The lower-dimensional space is now obtained by

  1. Select the number of dimensions \(k\) of the lower-dimensional space. Note that \(k\) is the number of topics, that shall be distinguished.

  2. Keep the first \(k\) columns of matrix \(T\) and remove the other \(n-k\) columns to obtain the reduced matrix \(T'\). Silmilarly, keep the first \(k\) rows and the first \(k\) columns of matrix \(S\) to obtain the reduced matrix \(S'\) and keep the first \(k\) columns of matrix \(D\) and to obtain the reduced matrix \(D'\).

    (6.5)\[\begin{split} T'= \left( \begin{array}{l|cc} & dim1 & dim2 \\ \hline cosmonaut& 0.44 & -0.3 \\ astronaut& 0.13 & -0.33 \\ moon& 0.48 & -0.51 \\ car& 0.7 & 0.35 \\ truck& 0.26 & 0.65 \\ \end{array} \right) \end{split}\]
    (6.6)\[\begin{split} S'= \left( \begin{array}{cc} 2.16 & 0 \\ 0 & 1.59 \\ \end{array} \right) \end{split}\]
    (6.7)\[\begin{split} D'^T= \left( \begin{array}{l|cccccc} & d1 & d2 & d3 & d4 & d5 & d6 \\ \hline dim1 & 0.75& 0.28& 0.2& 0.45& 0.33& 0.12\\ dim2 & -0.29&-0.53&-0.19& 0.63& 0.22& 0.41\\ \end{array} \right) \end{split}\]
  3. Then

    \[ A'=T' \cdot S' \cdot D'^T \]

    is the best approximation, in terms of least square error, of the original term-by-document matrix \(A\).

  4. the columns of the Matrix \(B=S' \cdot D'^T\) are the coordinates of the documents in the \(k-\)dimensional latent semantic space

(6.8)\[\begin{split} B= \left( \begin{array}{l|cccccc} & d1 & d2 & d3 & d4 & d5 & d6 \\ \hline dim1 & 1.62 & 0.60 & 0.44& 0.97& 0.70& 0.26\\ dim2 & -0.46 & -0.84 &-0.3& 1.00 & 0.35 & 0.65\\ \end{array} \right) \end{split}\]
  1. A new document or query is first mapped to it’s BoW-vector \(q\). Then the representation of this vector in the latent semantic space is calculated by

\[ T'^T \cdot q^T. \]

For example, if the query consists of the words astronaut, moon and car, then the corresponding BoW-vector is

\[ q=(0,1,1,1,0) \]

and the coordinates of this query in the latent semantic space are

\[\begin{split} T'^T \cdot q^T = \left( \begin{array}{c} 0.13+0.48+0.7 \\ -0.33-0.51+0.35 \end{array} \right) = \left( \begin{array}{c} 1.31 \\ -0.49 \end{array} \right). \end{split}\]

In the figure below, the 6 documents (columns of matrix (6.8) ) and the new query are plotted in the latent semantic space.

Representations of documents and query vector in latent semantic space

As mentioned earlier document-vectors are often normed to unique-length. These normed vectors are shown in the figure below.
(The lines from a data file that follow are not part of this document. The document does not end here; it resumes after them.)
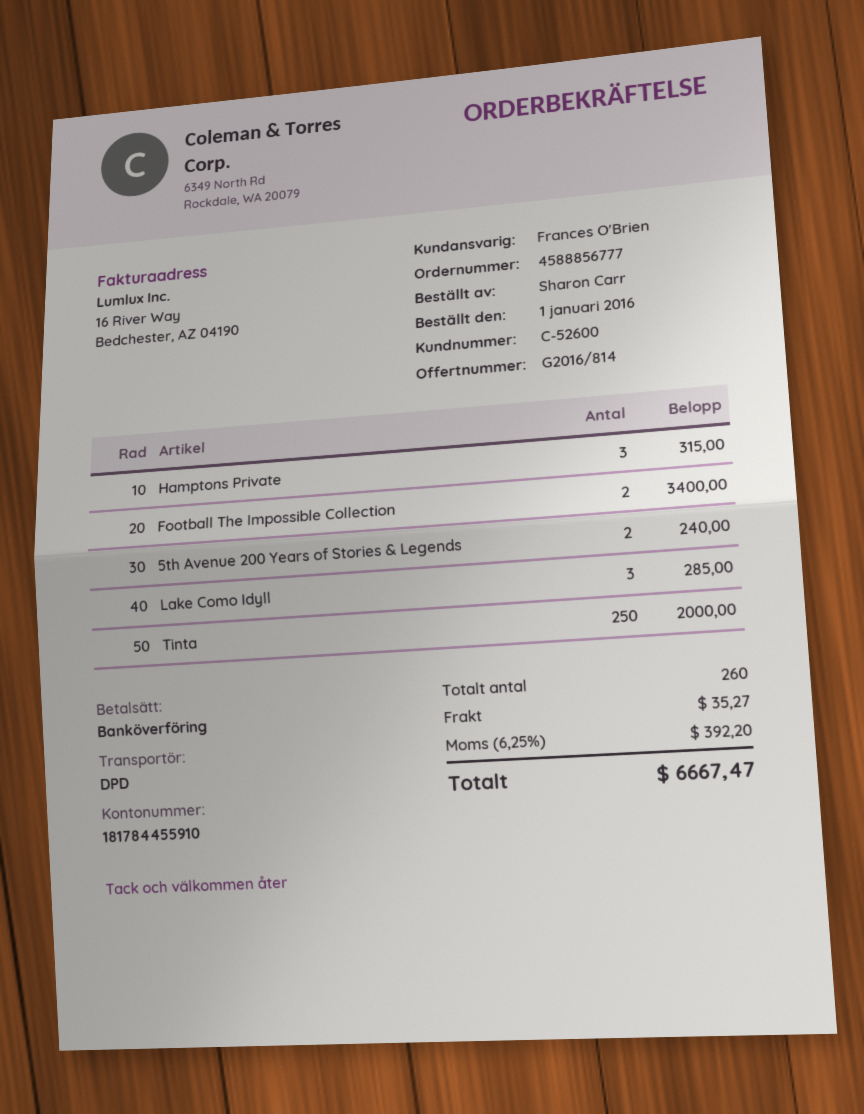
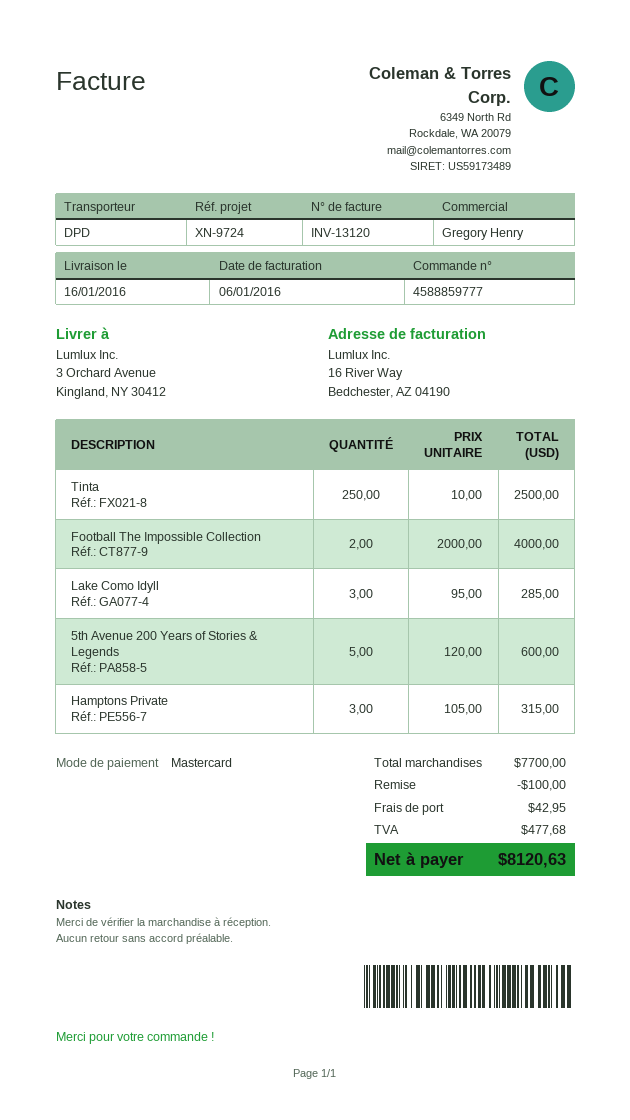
order number: 4588856777 -> 4588859777
sales rep: Frances O'Brien -> Gregory Henry
payment method: bank transfer -> Mastercard
Football The Impossible Collection: 2 for 3400.00 -> 2 for 4000.00
5th Avenue 200 Years of Stories & Legends: 2 for 240.00 -> 5 for 600.00
Tinta: 250 for 2000.00 -> 250 for 2500.00
discount: none -> 100.00
shipping: 35.27 -> 42.95
tax: 392.20 -> 477.68
total: 6667.47 -> 8120.63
Representations of normed documents and normed query vector in latent semantic space

As can be seen the documents belonging to the topic vehicles are located in an other region of the latent semantic space than the documents, which refer to the topic space. Moreover, the query-vector, which contains space-words is in the region of space-documents.



1

Note that this representation is not the true result of the transformation, but a simplified one, just for desribing the idea of the approach.